Но после ужина Эстравен вдруг стал каким-то неразговорчивым и довольно скоро совсем умолк. В конце концов я, почувствовав его явное нежелание продолжать беседу, спросил:
— Харт, я снова что-нибудь не так сказал? Снова обидел тебя? Пожалуйста, скажи, в чем дело?
Он молчал.
— Ох, видно, я как-то задел твой шифгретор. Прости. Я никак не могу все это усвоить. Да я, если честно сказать, по-настоящему никогда и не понимал значения этого слова.
— Шифгретор? Оно происходит от старинного слова, примерно значившего „тень“.
Некоторое время мы оба молчали, а потом он посмотрел на меня прямо и нежно. Лицо его в красноватом свете печки казалось столь же мягким, ранимым и далеким, каким бывает порой женщины, когда она вдруг глянет на тебя, оторвавшись от собственных мыслей, и промолчит.
И тогда я снова увидел, и очень отчетливо, то, что всегда боялся в нем увидеть, притворяясь, что просто не замечаю этого: он был в той же степени женщиной, что и мужчиной.
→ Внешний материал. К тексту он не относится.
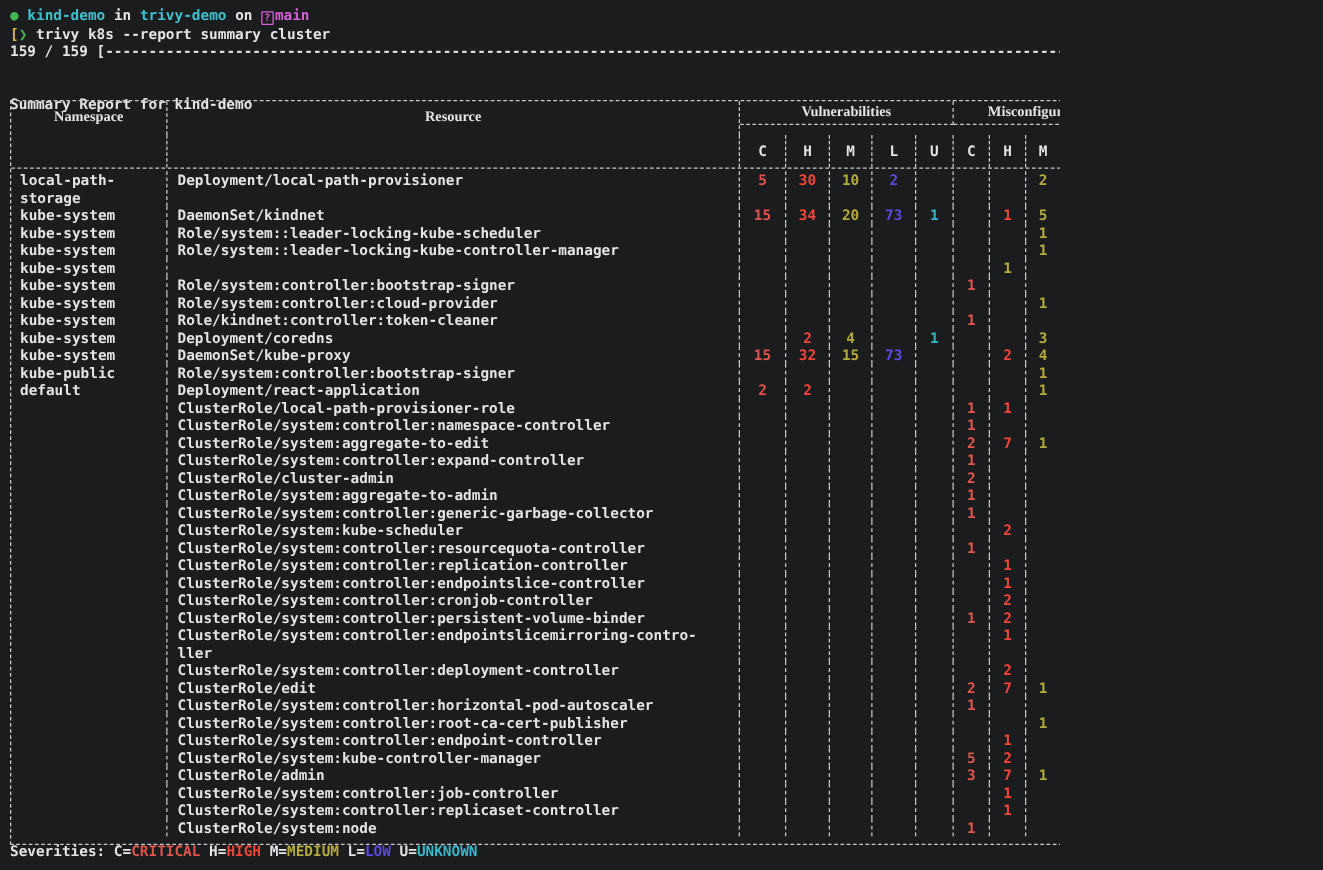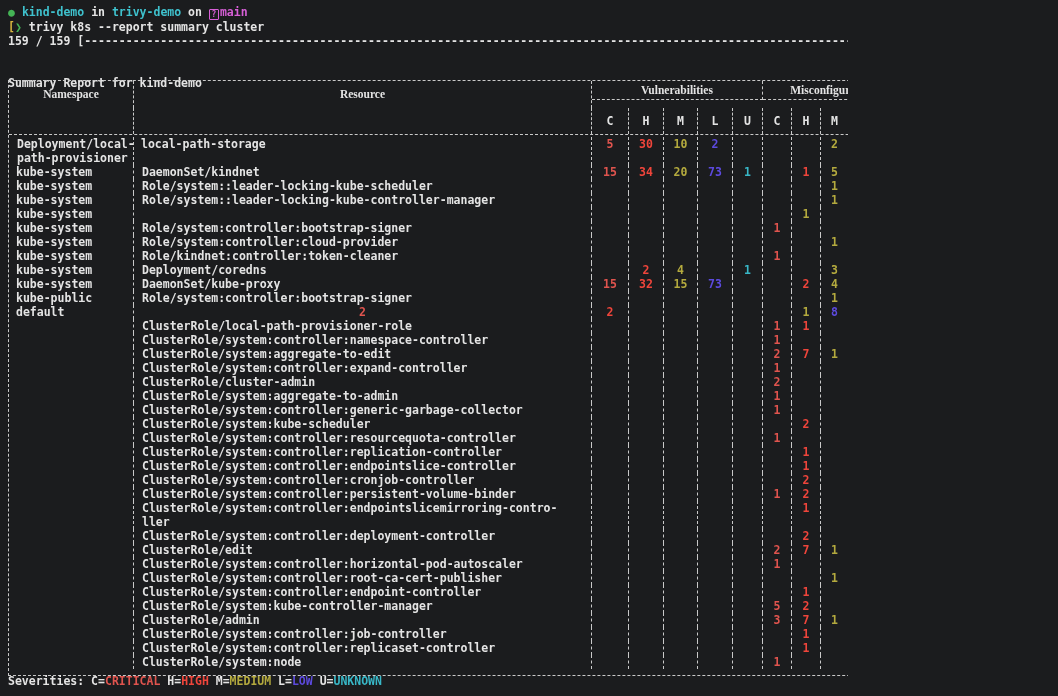--- a/index.html
+++ b/index.html
@@ -96,10 +96,10 @@
       </div>
     <div class="body" id="table-body">
         <div class="grid-row">
+          <div class="cell ns">local-path-storage</div>
           <div class="cell res">
             <div>Deployment/local-path-provisioner</div>
           </div>
-          <div class="cell ns">local-path-storage</div>
           <div class="cell num sev-c">5</div>
           <div class="cell num sev-h">30</div>
           <div class="cell num sev-m">10</div>

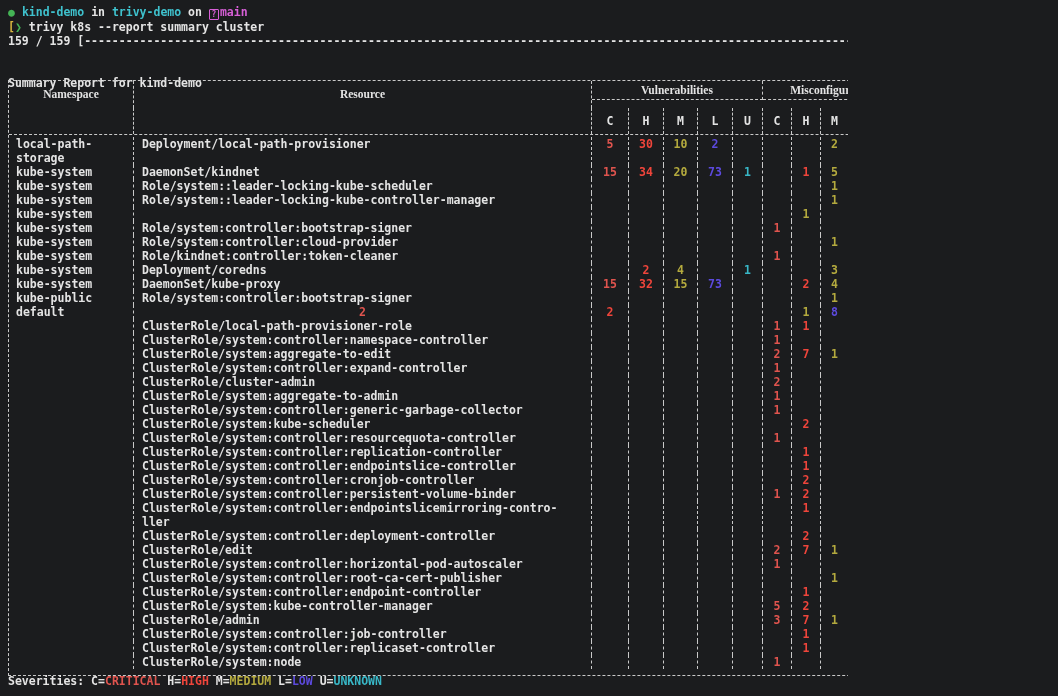--- a/index.html
+++ b/index.html
@@ -325,6 +325,9 @@
         </div>
         <div class="grid-row">
           <div class="cell ns">default</div>
+          <div class="cell res">
+            <div>Deployment/react-application</div>
+          </div>
           <div class="cell num sev-c">2</div>
           <div class="cell num sev-h">2</div>
           <div class="cell num sev-m"></div>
Всякая необходимость объяснять причину моего внезапного страха улетучилась вместе с самим страхом; мне осталось в конце концов просто принимать его таким, каким он был. Раньше я как-то открещивался от этого, отказывая ему в праве на собственную неповторимость. Он тогда был совершенно прав, когда сказал, что был единственным человеком на всей планете Гетен, который всегда верил мне, и единственным, которому я сам никогда не доверял. Потому что он был единственным здесь, кто полностью принял меня, кто лично испытывал симпатию ко мне, кому я был интересен как личность, кто лично был ко мне расположен. И до конца верен. А потому требовал и от меня аналогичного признания и одобрения. А я тогда никак не хотел признавать его. Я этого боялся. Я тогда совсем не желал отдавать свою веру, свою дружбу мужчине, который одновременно был женщиной. Или женщине, которая одновременно была мужчиной.
Он объяснил сдержанно и просто: у него сейчас кеммер, все это время он старался избегать меня настолько, насколько в таких условиях можно было избегать друг друга.